10.  Representations of the Employee.  The Employee agrees that the 
Corporation shall not be required to deliver shares upon the exercise
of the Option if prevented or prohibited from doing so under applicable
law.  If the shares are not registered with the Securities and Exchange
Commission at the time of such exercise, the Employee shall be required
to deliver an investment letter in form acceptable to the Corporation
and all certificates representing shares issued shall bear appropriate
legends reflecting restrictions on transfer under applicable laws.  The
Employee agrees by acceptance of the Option and, in such letter, the
Employee shall represent that he or she will acquire the shares issuable
upon such exercise for his or her own account, for the purpose of
investment, and not with a view to or for sale in connection with any
distribution, and that he or she will not offer, sell or otherwise
transfer or dispose of such shares or any interest therein except in
compliance with all securities laws applicable to such action.  The
Corporation may impose stop transfer instructions to implement such
limitations, if applicable.  Any person or persons entitled to exercise
the Option under the provisions of Section 7 hereof shall be bound by
and obligated under the provisions of this Section 10 to the same extent
as is the Employee.

11.  Tax Withholding.  The Corporation shall be entitled to require deduction
from other compensation payable to the Employee any sums required by
federal, state or local tax law to be withheld with respect to the
exercise of the Option, but, in the alternative, (i) the Corporation may
require the Employee or other person exercising the Option to advance
such sums in cash, or (ii) if the Employee or other person exercising
the Option elects, the Corporation may withhold shares of the Corpora-
tion's Common Stock having a Fair Market Value equal to the sums
required to be withheld.  If the Employee or other person exercising the
Option elects to advance such sums directly, written notice of that
election shall be delivered prior to such exercise and, whether pursuant
to such election or pursuant to a requirement imposed by the
Corporation, payment in cash or by check of such sums for taxes shall
be delivered within ten days after the date of exercise.  If the
Employee or other person exercising the Option elects to have the
Corporation withhold shares of the Corporation's Common Stock having a
Fair Market Value equal to the sums required to be withheld, the value
of the shares of the Corporation's Common Stock to be withheld will be
equal to the Fair Market Value of such shares on the date that the
amount of tax to be withheld is to be determined (the "Tax Date"). 
Elections by the Employee to have shares of the Corporation's Common
Stock withheld for this purpose will be subject to the following
restrictions:  (w) the election must be made prior to the Tax Date, (x)
the election must be irrevocable, (y) the election will be subject to
the approval or disapproval (as the case may be) of the Administrator,
and (z) if the Employee is an officer of the Corporation within the
meaning of Section 16 of the Exchange Act, the election, in addition,
may not be made within six months of the grant of the Option (except
that this limitation will not apply in the event that the death or
Disability of the Employee occurs prior to the expiration of the six
month period) and either must be made at least six months prior to the 


Tax Date or in one of the periods beginning on the third business day
following the date of release of the Corporation's quarterly or annual
summary statements of sales and earnings and ending on the twelfth
business day following such date.  The Corporation shall not be
obligated to issue shares and/or distribute cash to the Employee or
other person exercising the Option upon exercise of the Option until
such payment has been received or shares have been so withheld, unless
withholding as of or prior to the date of such exercise is sufficient
to cover all such sums due or which may be due with respect to such
exercise.

12.  Employment by Subsidiaries.  Employment by any Subsidiary shall be 
considered as the equivalent of employment by the Corporation for all
purposes of this Agreement, unless the Board otherwise determines. 

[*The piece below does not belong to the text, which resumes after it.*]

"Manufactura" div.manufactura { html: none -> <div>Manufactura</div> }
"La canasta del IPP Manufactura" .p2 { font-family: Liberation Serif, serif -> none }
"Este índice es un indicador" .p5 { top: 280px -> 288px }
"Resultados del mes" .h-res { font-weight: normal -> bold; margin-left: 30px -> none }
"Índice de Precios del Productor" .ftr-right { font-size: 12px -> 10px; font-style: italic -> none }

13.  Notices.  Any notice to be given under the terms of this Agreement shall
be in writing and addressed to the Corporation at its principal office
in Chatsworth, California, to the attention of the Corporate Secretary
and to the Employee at the address given beneath the Employee's
signature hereto, or at such other address as either party may hereafter
designate in writing to the other.

14.  Laws Applicable to Construction.  The Option has been granted, executed 
and delivered at Chatsworth, California, and the interpretation,
performance and enforcement of this Agreement shall be governed by the
laws of the State of California, except as otherwise provided in Section
6.8 of the Plan.

15.  Plan.  The Option is subject to, and the Employee agrees to be bound by,
all of the terms and conditions of the provisions of Articles I and II
and Sections 4.2, 6.1, 6.3, 6.4, 6.5, 6.7 and 6.8 and the last sentence
of Section 6.2 of the Plan.  The Employee acknowledges receipt of a copy
of the Plan, which, to the extent set forth in the preceding sentence,
is made a part hereof by this reference.  Unless otherwise expressly
provided in other Sections of this Agreement, provisions of the Plan
that confer discretionary authority on the Administrator do not (and
shall not be deemed to) apply to the Option or create rights in the
Employee unless such application or rights are expressly so conferred
by appropriate action of the Administrator, in its sole discretion,
under the Plan after the date hereof.  

16.  Effect of Agreement.  This Agreement shall not be binding upon and shall
not inure to the benefit of any successor or successors of the
Corporation except as provided pursuant to Section 6.3 of the Plan.  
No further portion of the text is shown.